Manifestation	Illustration	Location of the camera	Sensing by computer vision
Interactive wall		Put on the table, facing forward Hung right above the user on the ceiling, looking downward Hung on the wall, slightly tilted down to face the user Hung on the ceiling at a side, looking downward	Sensing the overall posture and movement of the participant, or focusing on tracking certain parts of the body or the positions of the fingertips.
Interactive table		Hung right above the user Put underneath the table, looking upward	Sensing the outer characteristics of the object on the table, followed by tracking and real-time localization of it.
Interactive floor		Hung right above the user, looking downward	Sensing the presence, location, overall outline or movement of the participant.
Interactive space		Hung on the ceiling, right above the user Hung on the wall, slightly tilted down to face the user	As a composite application of the interactive wall and the interactive floor, sensing the presence, location, overall outline or movement of the user based on the location of the camera.

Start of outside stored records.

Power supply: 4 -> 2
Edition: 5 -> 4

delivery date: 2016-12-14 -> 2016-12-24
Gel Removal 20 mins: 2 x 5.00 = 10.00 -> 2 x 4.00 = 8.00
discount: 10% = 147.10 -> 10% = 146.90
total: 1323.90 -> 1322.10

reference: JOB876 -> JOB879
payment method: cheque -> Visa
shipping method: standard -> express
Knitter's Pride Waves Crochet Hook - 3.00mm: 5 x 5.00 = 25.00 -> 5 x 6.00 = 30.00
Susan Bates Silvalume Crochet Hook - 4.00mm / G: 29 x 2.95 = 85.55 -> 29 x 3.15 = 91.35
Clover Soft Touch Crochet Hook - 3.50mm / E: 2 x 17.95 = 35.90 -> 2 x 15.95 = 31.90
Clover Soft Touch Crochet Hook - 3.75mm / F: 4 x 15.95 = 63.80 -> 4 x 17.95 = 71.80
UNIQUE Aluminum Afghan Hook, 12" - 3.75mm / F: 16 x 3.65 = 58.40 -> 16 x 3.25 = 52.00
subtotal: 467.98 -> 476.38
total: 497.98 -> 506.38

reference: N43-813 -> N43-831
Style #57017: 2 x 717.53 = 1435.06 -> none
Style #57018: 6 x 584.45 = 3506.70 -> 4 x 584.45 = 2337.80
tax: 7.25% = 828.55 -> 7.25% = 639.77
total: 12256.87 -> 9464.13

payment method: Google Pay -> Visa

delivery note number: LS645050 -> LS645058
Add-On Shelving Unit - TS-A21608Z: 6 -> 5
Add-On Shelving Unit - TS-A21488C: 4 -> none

1.2.4. INTERACTIVE EXPERIENCE AND EXISTING WORKS WITH THE “HUMAN” AS THE INTERFACE

In human-machine interaction activities, the interactive experience is based on the user’s cognition, emotion, and feeling, with the goal to promote the user’s thinking, action, and pleasance [34]. Pine and Gilmore [35] think that a “pleasant experience” should cover four states, namely, esthetic, entertainment, educational, and escapist. With the popularization of technology, it has become a trend for museums to carry out educational exhibitions that offer interactive experiences. Mitchell et al. [36] suggested that if museum education in the 21st century could integrate educators, professional knowledge, and digital media tools to form cross-field cooperation, it would be able to effectively attract more crowds to the exhibition. By simulating the situation of the teaching theme and introducing interactive experiences, exhibition education can effectively convey knowledge and enhance the interactivity between visitors and exhibitions.

In recent years, education aided by digital media technology with the “human” as the interface to provide interactive experiences has also be implemented for use in various fields [59], including several works in the form of interactive walls. Some examples are introduced in the following.

“TABEGAMI SAMA” (Figure 2) [60]

The projected interactive-wall work “TABEGAMI SAMA” (Eating God in Japanese) [60] can be explored in a darkened, immersive space to see Japanese-style food ingredients that grow up during the four seasons. By stacking rice grains into a mountain, and setting up a camera on the top to detect the rhythm and position of the participant’s hand turning the rice grains, dynamic particle effects and contour lines can be generated and projected in real-time to integrate the experience of vision, touch and smell which brings the people close to rice agriculture.

“A Nong’s Fantastic Adventure” (Figure 3) [61]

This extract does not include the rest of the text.